May the forced rhubarb be with you

At our school ‘for young ladies and missionary daughters’ (I never understood that phrase – what were they implying about the morality of missionaries’ daughters?), they used to make us eat rhubarb pie. Naturally, this was a grey mass of sour, fibrous chunks capped by an indigestible bonnet of sugar-free concrete, referred to as pastry. This was only rivalled in horror by the ‘curry’, a slurry of mince dyed green and served with dessicated coconut to add that exotic touch. At six, I added my own exotic touch by flatly refusing to eat any of it and being banished to ‘top table’ where I could be monitored by the beady eye of the head.

The spectre of the curry still looms large, but I think I’ve finally laid my fear of rhubarb to rest by growing my own.

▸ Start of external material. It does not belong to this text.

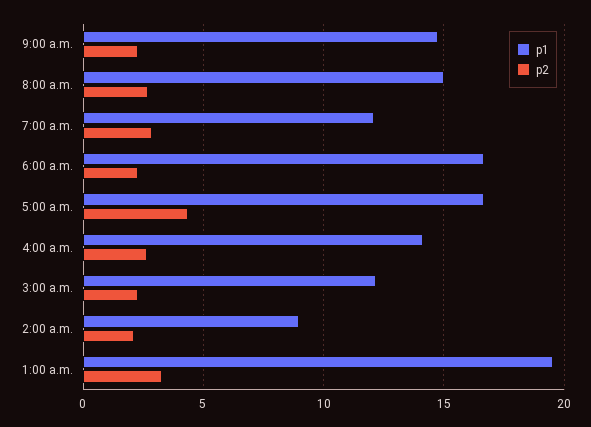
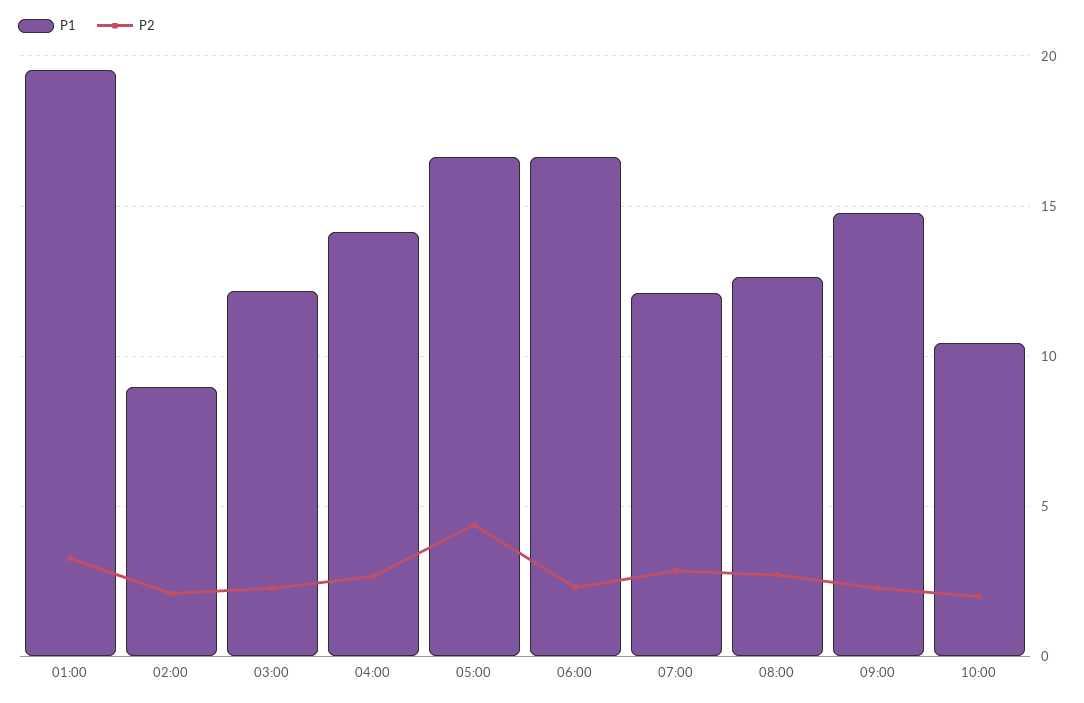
p1, 8:00 a.m.: 15 -> 12.5
p1, 10:00: none -> 10.5
p2, 10:00: none -> 2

I bunged a terracotta pot over the top of it in February and these gorgeous alien-like shoots came up, with strangely beautiful yellow crepe leaves and stalks the most perfect delicate pink. With a dash of water, sprinkled with a little sugar and left on a low heat till they go mushy, and, obviously served with copious double cream, it is quite simply heaven in a bowl. Or at least it was. It’s time to put away the forcing pot now and leave the poor plant to recover its strength for the summer. A sad day.

 

 

Day of the aphids

My aubergines and melons in the greenhouse are inundated with aphids that are sucking the life out of them and turning them into hunched, defeated shadows of themselves. I fear almost complete destruction within days. And this, despite spraying them with organic pesticide several times. This wouldn’t matter if I hadn’t been nurturing these plants since February with the loving attention of an Antarctic penguin nursing an egg. But it does matter, oh, very much. And don’t tell me I can just pop to Sainsbury’s and buy three types of melon or remind me that I don’t even really like aubergines. That, as any kitchen gardener will know, is not the point.

On a happier note, a photographer came round from The Sunday Telegraph to take some shots of me and my son in the garden, one of which will be in the paper this Sunday. In the past I’ve always dreaded these occasions since, at the age of 36, I have yet to find my ‘photo face’ and generally look either slightly simple or manically deranged when faced with the lens. If it’s a gardening photo, something even worse happens which is that I can’t seem to pose with a pair of secateurs or a trug without a stupidly wry look on my face as though I’m acting in a comedy movie, as if holding a pair of secateurs is a hilarious and odd thing to do, like holding a giant inflatable banana.

Luckily the photographer was charm itself and my son, a born poser at 18 months, stole all the limelight so all I had to do was hang around in the background, fortunately, without any props.

Is Monty Don the BFG?

monty donthe BFGWatching Gardener’s World last night, I was struck yet again by a troubling thing. I’m sure there are plenty of women out there in the home counties who secretly warm at the thought of an antique-style leather jerkin, but I can’t see Monty Don on Gardener’s World without thinking of Roald Dahl’s Big Friendly Giant. I don’t know if it’s the crinkly forehead, something about the ears. or his unique yen for retro-chic peasant clothing. And then there’s the title sequence, in which he hurdles hedges in a single stride while shouldering an enormous spade. He may be popping over to the Long Border, but he has the air of a man about to fell forests with a single blow. Either they’ve shot him from a funny angle or the man has 12 foot legs. Or, and this shouldn’t be totally discounted, everyone else who presents Gardener’s World is really really tiny. 

Unexpectedly Revolting Garden Task of the Week

Opening the lid of the terracotta rhubarb forcer, wondering, as ever, how many crops of rhubarb I would have to make before this ye olde worlde affectation has paid for itself (perhaps my great grandchildren will see it break even), I am struck by an army of slugs crawling over the forced stems like the blood-sucking leeches they are. I plunge my bare hand down through the top, through a spider’s web and into creepily damp straw and squelchy slug bodies, most of which drop promptly onto the soil anwyay. It was like Paul Burrell in I’m a Celebrity all over again, except I didn’t scream, just felt a bit sick inside.